I have a flat dataframe df_flat
(no nested structure) which I need to save in a specific structure. The resulting schema should look like this:
|-- risk: struct (nullable = true)
| |-- last_month: struct (nullable = true)
| | |-- activity: struct (nullable = true)
| | | |-- payments: struct (nullable = true)
| | | | |-- summary: struct (nullable = true)
| | | | | |-- amount: struct (nullable = true)
| | | | | | |-- total: long (nullable = true)
| | | | | |-- total: long (nullable = true)
I have a JSON file json_reference_df
with only one record used as a reference with the schema above. I tried to leverage that the structure exists there already by appending my flat dataframe and the JSON file by:
df_1 = df_flat.unionByName(json_reference_df, allowMissingColumns=True)
df_1.printSchema()
#|-- last_month_symmary_total: long (nullable = true)
#|-- risk: struct (nullable = true)
#| |-- last_month: struct (nullable = true)
#| | |-- activity: struct (nullable = true)
#| | | |-- payments: struct (nullable = true)
#| | | | |-- summary: struct (nullable = true)
#| | | | | |-- amount: struct (nullable = true)
#| | | | | | |-- total: long (nullable = true)
#| | | | | |-- total: long (nullable = true)
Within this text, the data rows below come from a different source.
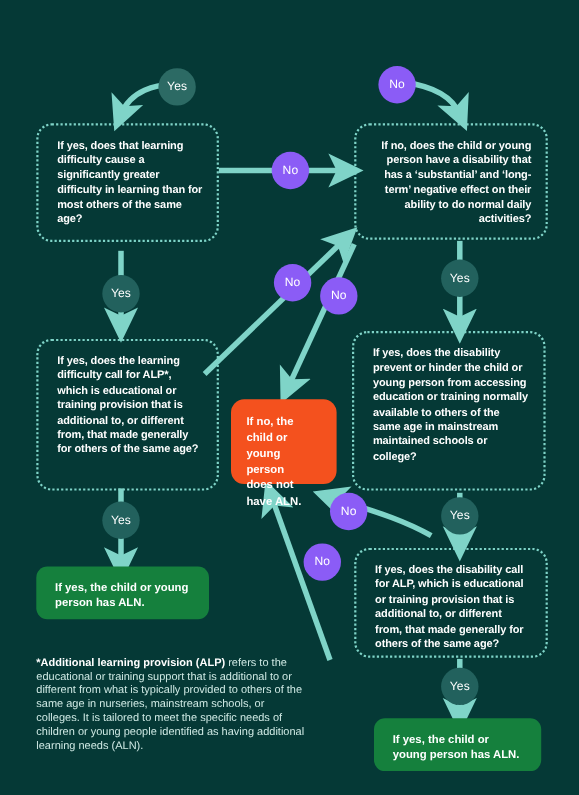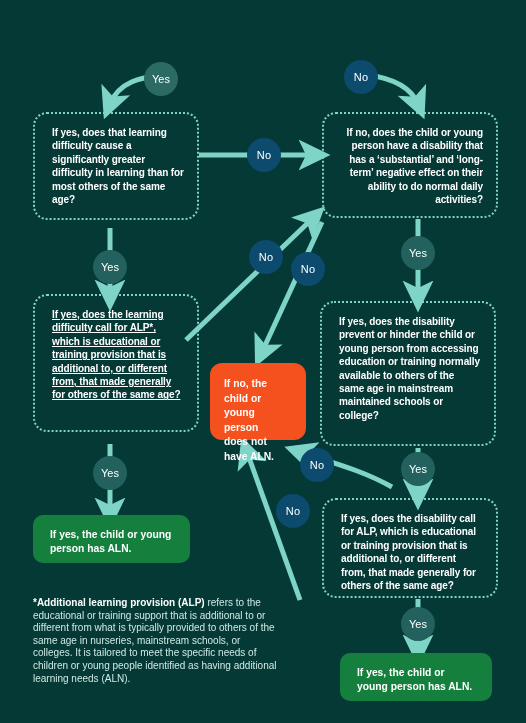--- a/index.html
+++ b/index.html
@@ -96,7 +96,7 @@
     font-size:11px;
     letter-spacing:0.1px;
   }
-  .badge.no{background:#0c4a6e;}
+  .badge.no{background:#8b5cf6;}
   .badge.yes{background:#22615d;}
   .badge.yes.lite{background:#2c6a64;}
 </style>

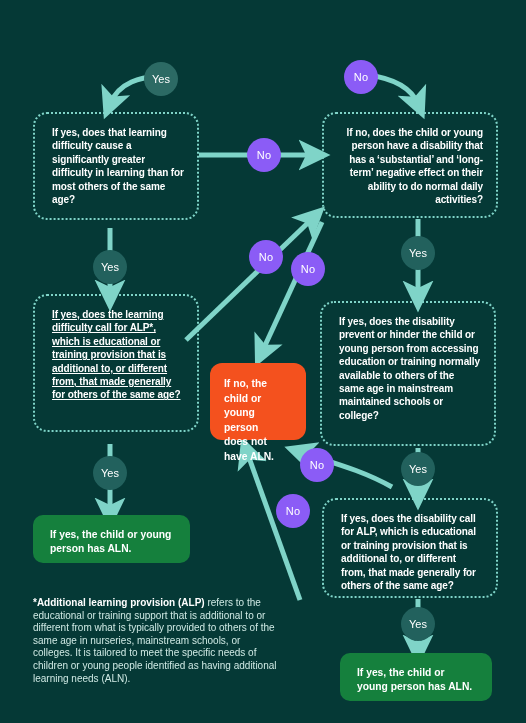--- a/index.html
+++ b/index.html
@@ -144,7 +144,7 @@
 
   <div class="qbox" style="left:322px; top:112px; width:176px; height:106px;text-align:right;">If no, does the child or young person have a disability that has a ‘substantial’ and ‘long-term’ negative effect on their ability to do normal daily activities?</div>
 
-  <div class="qbox" style="left:33px; top:294px; width:166px; height:138px;text-decoration:underline;">If yes, does the learning difficulty call for ALP*, which is educational or training provision that is additional to, or different from, that made generally for others of the same age?</div>
+  <div class="qbox" style="left:33px; top:308px; width:166px; height:138px;">If yes, does the learning difficulty call for ALP*, which is educational or training provision that is additional to, or different from, that made generally for others of the same age?</div>
 
   <div class="qbox" style="left:320px; top:301px; width:176px; height:145px;">If yes, does the disability prevent or hinder the child or young person from accessing education or training normally available to others of the same age in mainstream maintained schools or college?</div>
Since I'm using Spark 3.1+ I tried to use withFields to replace the null values of the appended nested structure with the value of the column in the flat dataframe last_month_symmary_total
, but the "replaced" values are still null:
df_1.withColumn('risk',
F.col('risk').withField('last_month.activity.payments.summary', F.struct(
F.col('last_month_symmary_total').alias('total')
) ) )\
.select('last_month_symmary_total', 'risk.last_month.activity.payments.summary.total')\
.show()
#+------------------------+-----+
#|last_month_symmary_total|total|
#+------------------------+-----+
#| 15| null|
#| 29| null|
#| 0| null|
#| 5| null|
#| 8| null|
#+------------------------+-----+
- Would using the pre existing structure in the
json_reference_df
dataframe be a good way to tackle this? - Why aren't the values being replaced and still
null
? - What would be another approach to create the nested structure and and save the current values in the flat dataframe?